Die Europäer feiern sich nach den "Friedensverhandlungen" in Berlin als Macher. Sie hätten tolle Vorschläge erarbeitet, sagte Kanzler Merz. Zum Beispiel einen Waffenstillstand gefordert. Und angeboten, dass europäische Friedenstruppen diesen Waffenstillstand in der Ukraine absichern. Wenn die Russen dann trotzdem schießen, würde – so Merz – zurückgeschossen. "Wir würden eventuelle russische Angriffe erwidern", präzisierte er gegenüber dem ZDF.
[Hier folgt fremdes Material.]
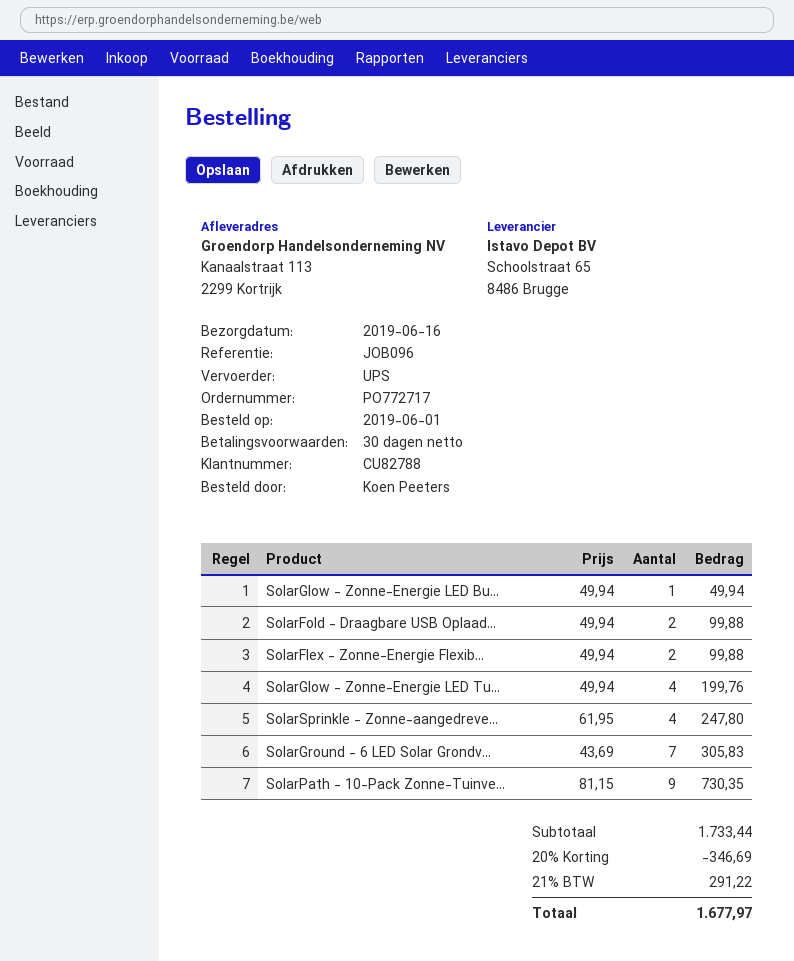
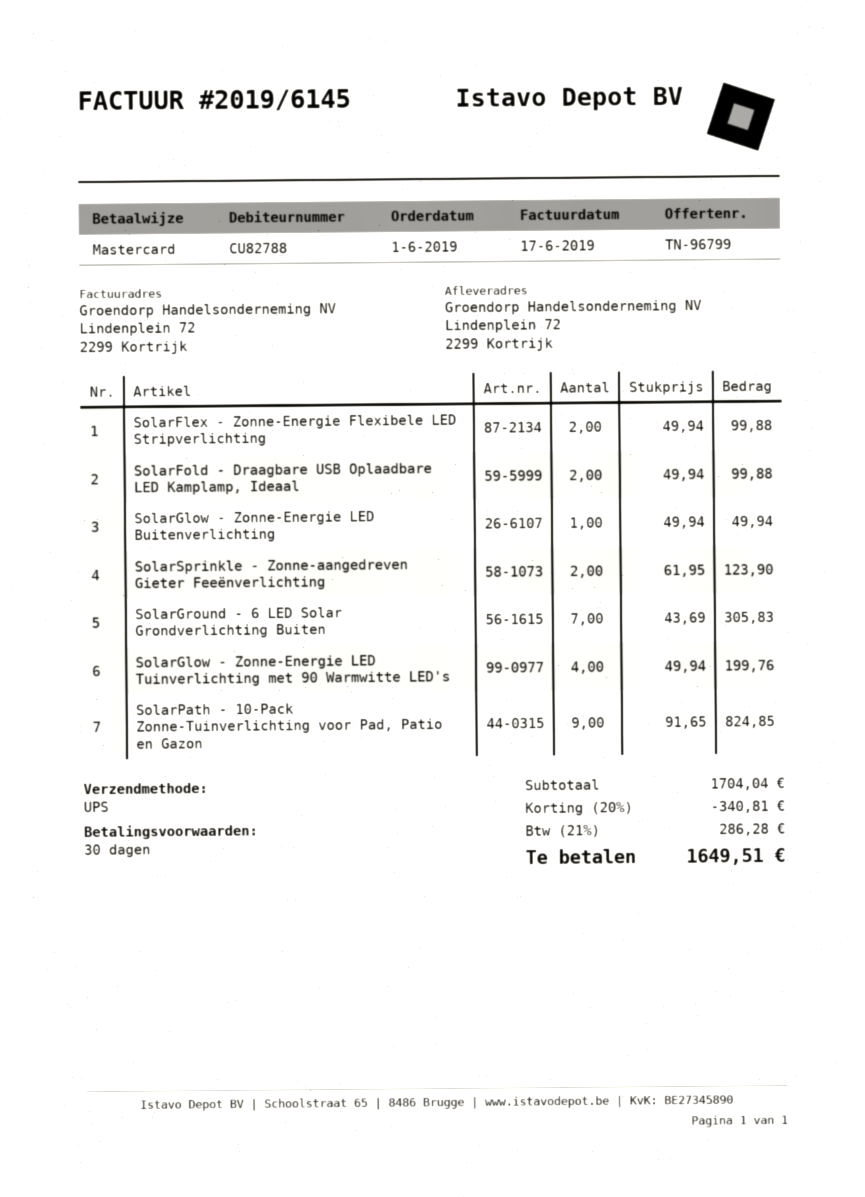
ship to: Kanaalstraat 113, 2299 Kortrijk -> Lindenplein 72, 2299 Kortrijk
SolarSprinkle - Zonne-aangedreve...: 4 x 61.95 = 247.80 -> 2 x 61.95 = 123.90
SolarPath - 10-Pack Zonne-Tuinve...: 9 x 81.15 = 730.35 -> 9 x 91.65 = 824.85
subtotal: 1733.44 -> 1704.04
discount: 20% = 346.69 -> 20% = 340.81
tax: 21% = 291.22 -> 21% = 286.28
total: 1677.97 -> 1649.51

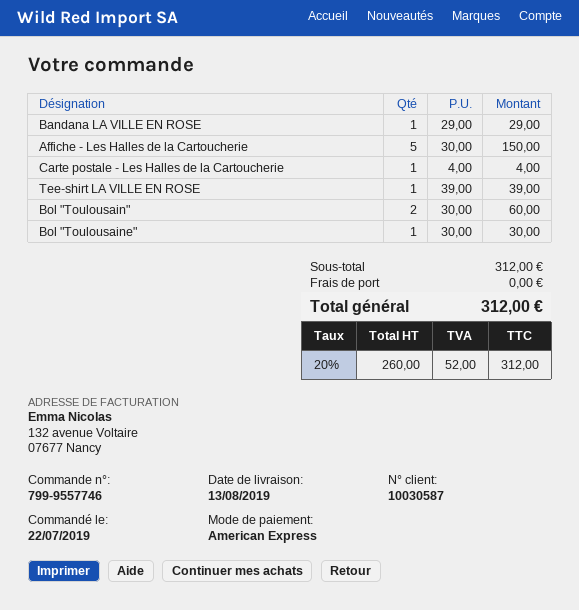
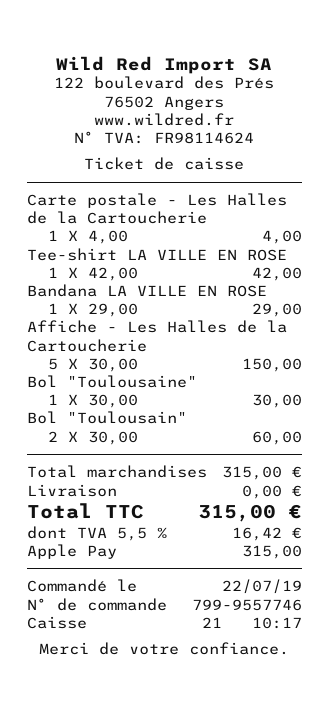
payment method: American Express -> Apple Pay
Tee-shirt LA VILLE EN ROSE: 1 x 39.00 = 39.00 -> 1 x 42.00 = 42.00
subtotal: 312.00 -> 315.00
tax: 20% = 52.00 -> 5.5% = 16.42
total: 312.00 -> 315.00

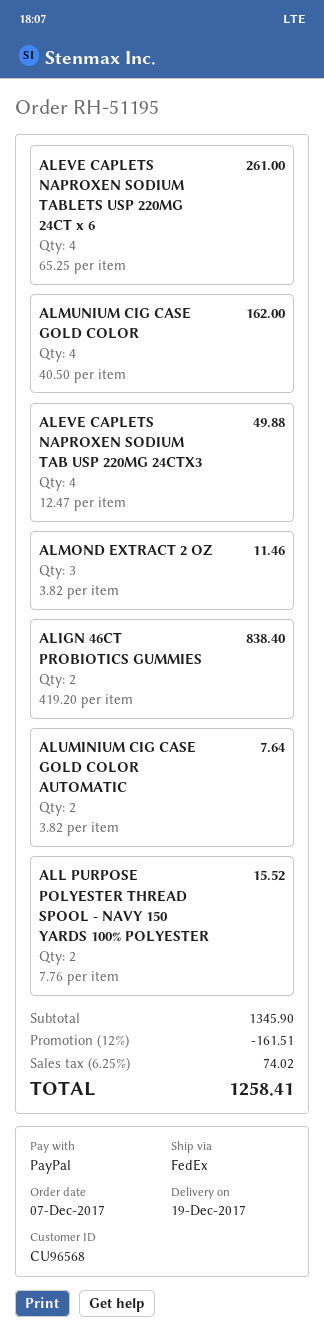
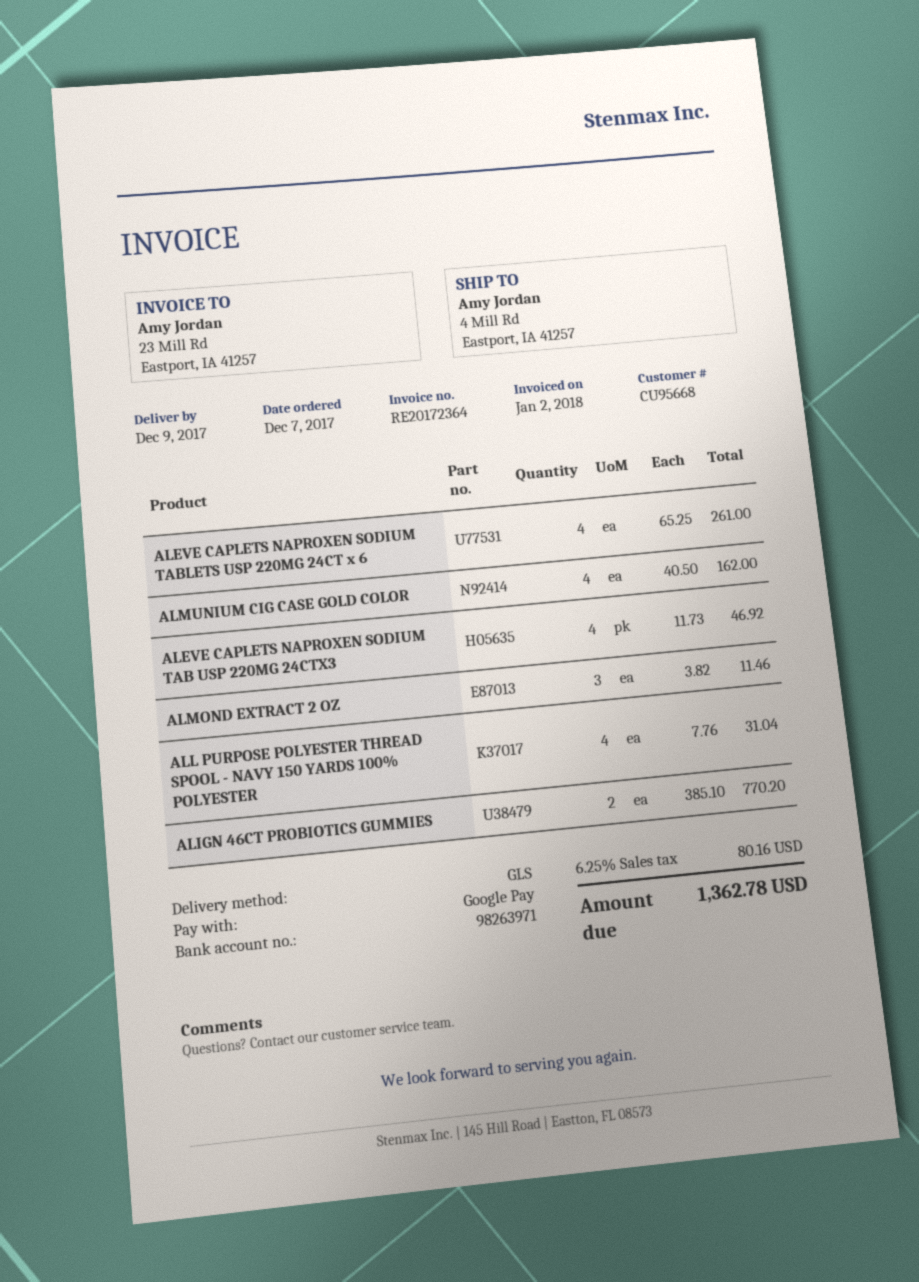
delivery date: 2017-12-19 -> 2017-12-09
customer number: CU96568 -> CU95668
payment method: PayPal -> Google Pay
shipping method: FedEx -> GLS
ALEVE CAPLETS NAPROXEN SODIUM TAB USP 220MG 24CTX3: 4 x 12.47 = 49.88 -> 4 x 11.73 = 46.92
ALIGN 46CT PROBIOTICS GUMMIES: 2 x 419.20 = 838.40 -> 2 x 385.10 = 770.20
ALUMINIUM CIG CASE GOLD COLOR AUTOMATIC: 2 x 3.82 = 7.64 -> none
ALL PURPOSE POLYESTER THREAD SPOOL - NAVY 150 YARDS 100% POLYESTER: 2 x 7.76 = 15.52 -> 4 x 7.76 = 31.04
discount: 12% = 161.51 -> none
tax: 6.25% = 74.02 -> 6.25% = 80.16
total: 1258.41 -> 1362.78

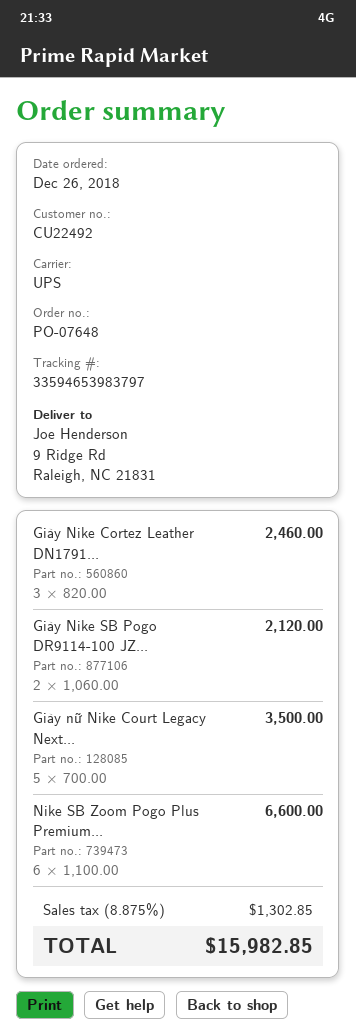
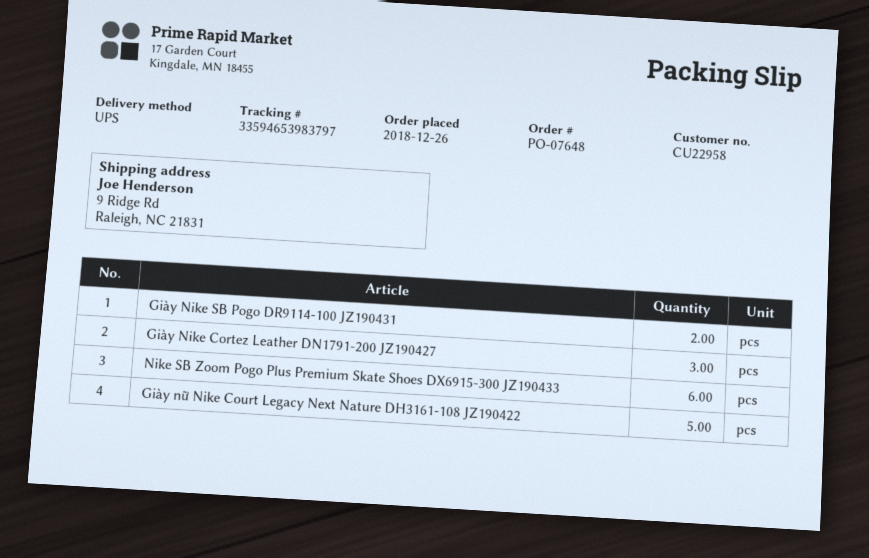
customer number: CU22492 -> CU22958

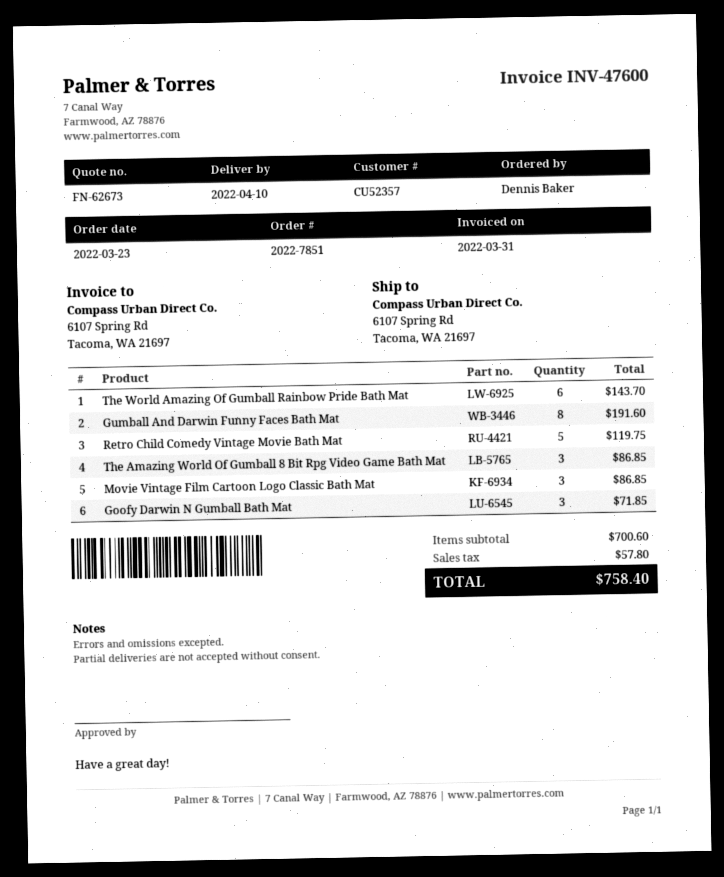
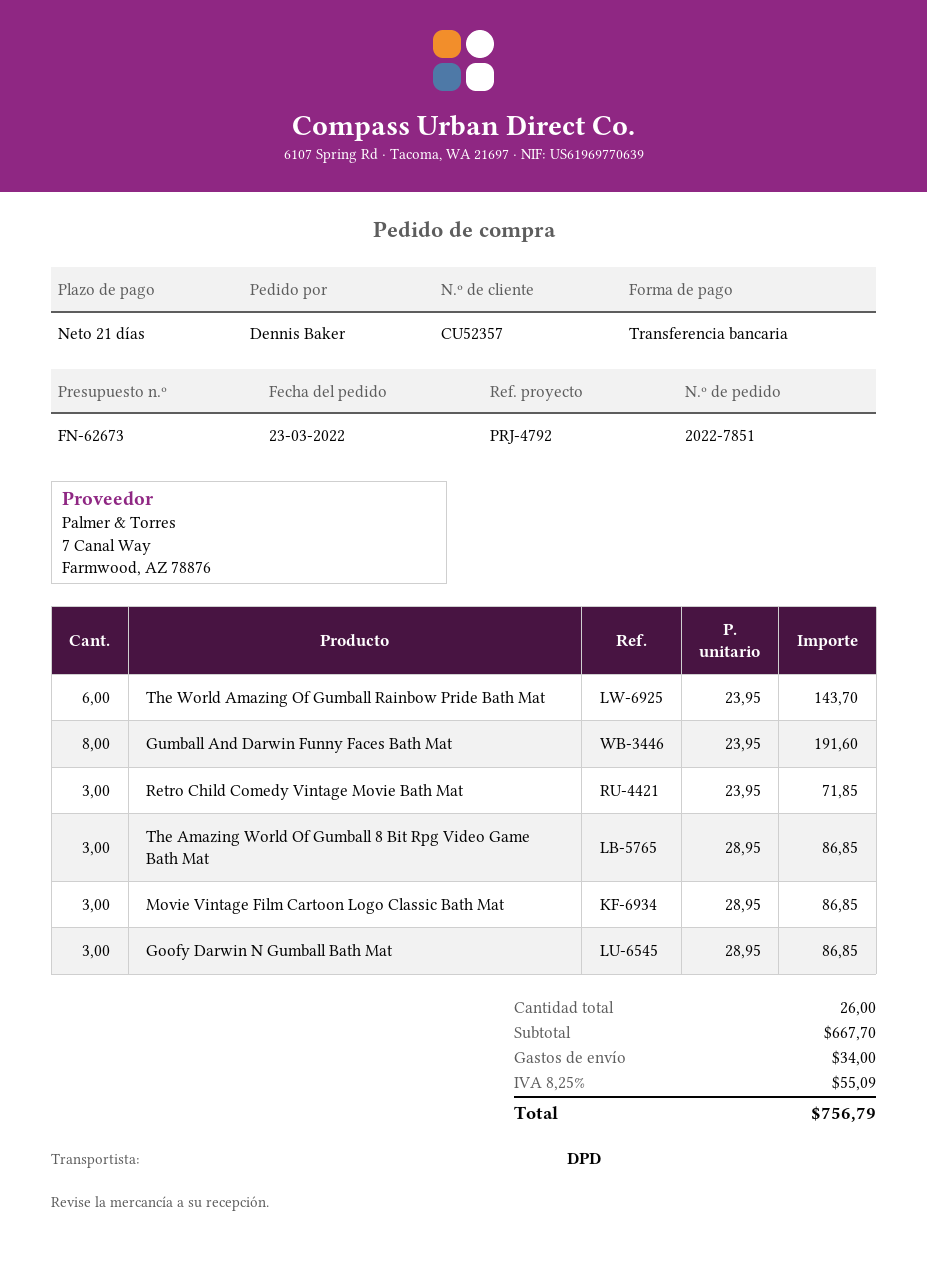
Retro Child Comedy Vintage Movie Bath Mat: 5 for 119.75 -> 3 for 71.85
Goofy Darwin N Gumball Bath Mat: 3 for 71.85 -> 3 for 86.85
subtotal: 700.60 -> 667.70
shipping: none -> 34.00
tax: 57.80 -> 55.09
total: 758.40 -> 756.79

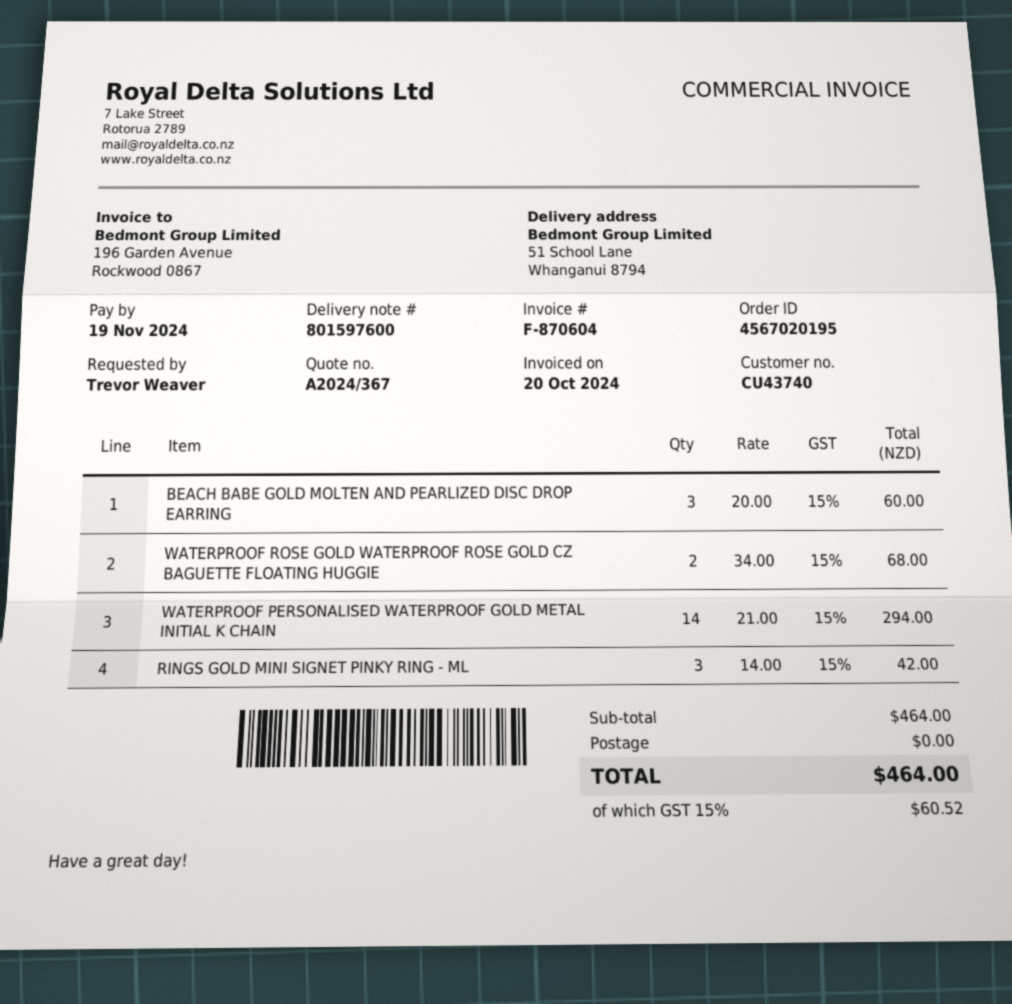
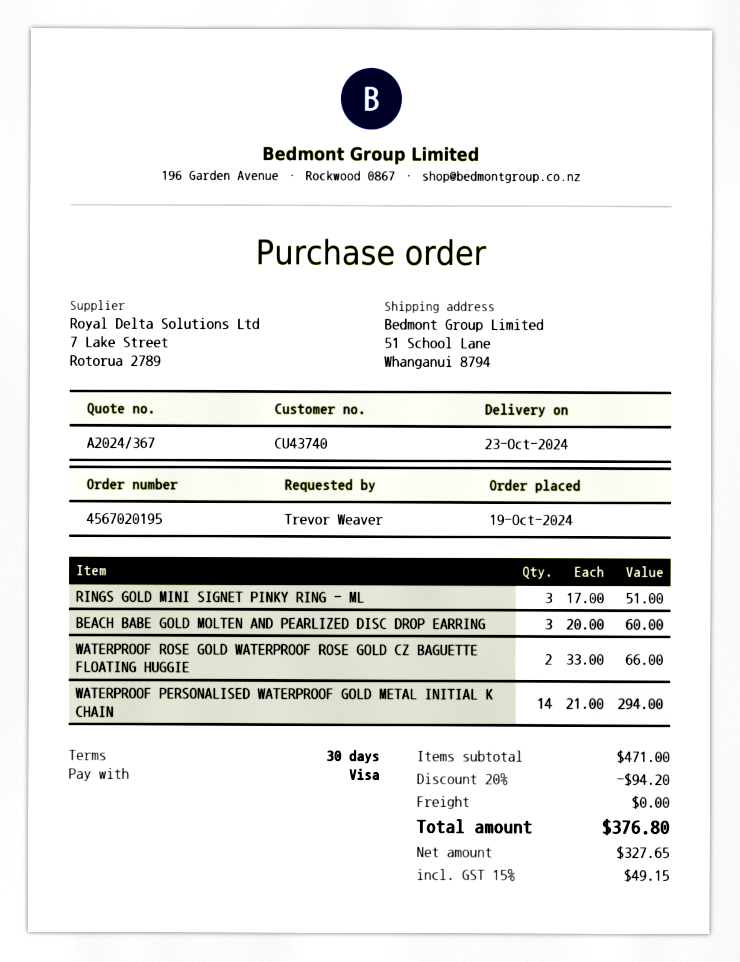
WATERPROOF ROSE GOLD WATERPROOF ROSE GOLD CZ BAGUETTE FLOATING HUGGIE: 2 x 34.00 = 68.00 -> 2 x 33.00 = 66.00
RINGS GOLD MINI SIGNET PINKY RING - ML: 3 x 14.00 = 42.00 -> 3 x 17.00 = 51.00
subtotal: 464.00 -> 471.00
discount: none -> 20% = 94.20
tax: 15% = 60.52 -> 15% = 49.15
total: 464.00 -> 376.80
Ein weiteres Druckmittel, so Merz, sei der bevorstehende Zugriff auf das beschlagnahmte Vermögen der Russischen Zentralbank. Aber nun sei Putin am Zug.
Die russische Seite reagierte auf die "tollen Vorschläge" von Merz und Co. bislang gar nicht. Denn so neu sind diese nicht. Sowohl Lawrow als auch Putin haben bereits mehrfach betont, dass sie keine europäischen Truppen in der Ukraine zulassen würden und ein Waffenstillstand nur in Frage kommt, wenn ein tragfähiger Friedensvertrag ausgehandelt ist. Ansonsten würden die Ukraine im Verbund mit den Europäern die Feuerpause nur nutzen, um sich wieder neu aufzurichten, Waffen zu liefern und dann ausgeruht weiter zu kämpfen.
Am Dienstag sagte Lawrow in einem kurzen Statement, mit dem jetzigen Europa, mit der jetzigen Führung der EU, habe Russland gar nichts mehr zu besprechen.
Und auch Putins Geduld scheint erschöpft.
In einer Rede vor der Führung des russischen Verteidigungsministeriums sprach Putin gestern wörtlich von "europäischen Ferkeln", die "hofften, vom Zusammenbruch unseres Landes zu profitieren." Das, so Putin, sei gründlich gescheitert.
Die Krise habe historisch bereits mit der absichtlichen Verschleppung und Nicht Einhaltung der Minsker Verträge begonnen. Ständig sei der Einfluss ausländischer Kräfte in der Ukraine gestiegen, sagte Putin. "Das führte schließlich zum Staatsstreich in der Ukraine. Und dann begannen sie, den Südosten, die südöstlichen Regionen, mit Gewalt zu unterdrücken und entfesselten praktisch einen Krieg. Nicht wir haben den Krieg 2022 begonnen, das waren die destruktiven Kräfte in der Ukraine mit Unterstützung des Westens, im Grunde hat der Westen selbst diesen Krieg entfesselt. Wir versuchen lediglich, ihn zu beenden, ihn zu stoppen."
So unterschiedlich können Ansichten sein.
Zum Ende seiner Rede wurde Putin etwas versöhnlicher. Er erklärte: "Wir sind nach wie vor bereit, alle in den letzten Jahren aufgetretenen Probleme friedlich zu verhandeln und zu lösen. Die US-Regierung demonstriert diese Bereitschaft, wir stehen im Dialog mit ihr. Ich hoffe, dass das auch mit Europa geschehen wird. Es ist unwahrscheinlich, dass das mit den gegenwärtigen politischen Eliten möglich sein wird, aber wenn nicht mit den jetzigen Politikern, dann bei einem Wechsel der politischen Eliten in Europa."
Insofern hat Russland hier eine ganz ähnliche Perspektive wie die USA, die in ihrer kürzlich präsentierten Nationalen Sicherheitsstrategie ebenfalls auf einen politischen Wechsel in Europa setzen und dem auch aktiv nachhelfen möchten.
Die Berliner Friedensverhandlungen waren demnach wieder mal ein Versuch der Europäer, Beschlüsse zu verzögern und sie mit unrealistischen Forderungen zum Scheitern zu bringen.
Auch wenn sie offenbar gar nicht so richtig dabei waren.
Der US-Journalist Erik Kirschbaum erklärte in einem Interview mit der WELT, dass Deutschland und die Europäer bei den Friedensgesprächen zur Ukraine-Krise in Berlin nur als Gastgeber fungiert hätten – also Räume, Essen und Getränke bereitgestellt, aber nicht an den Kernverhandlungen teilgenommen haben. Stattdessen seien die entscheidenden Gespräche hinter verschlossenen Türen ausschließlich zwischen US-Vertretern (wie Steve Witkoff und Jared Kushner) und der ukrainischen Delegation geführt worden. Kirschbaum betonte, die Europäer hätten das Ganze "inszeniert" mit Fotos und Bildern, um Beteiligung vorzutäuschen, und lobte Kanzler Friedrich Merz ironisch dafür, zumindest den "Tisch gestellt" zu haben.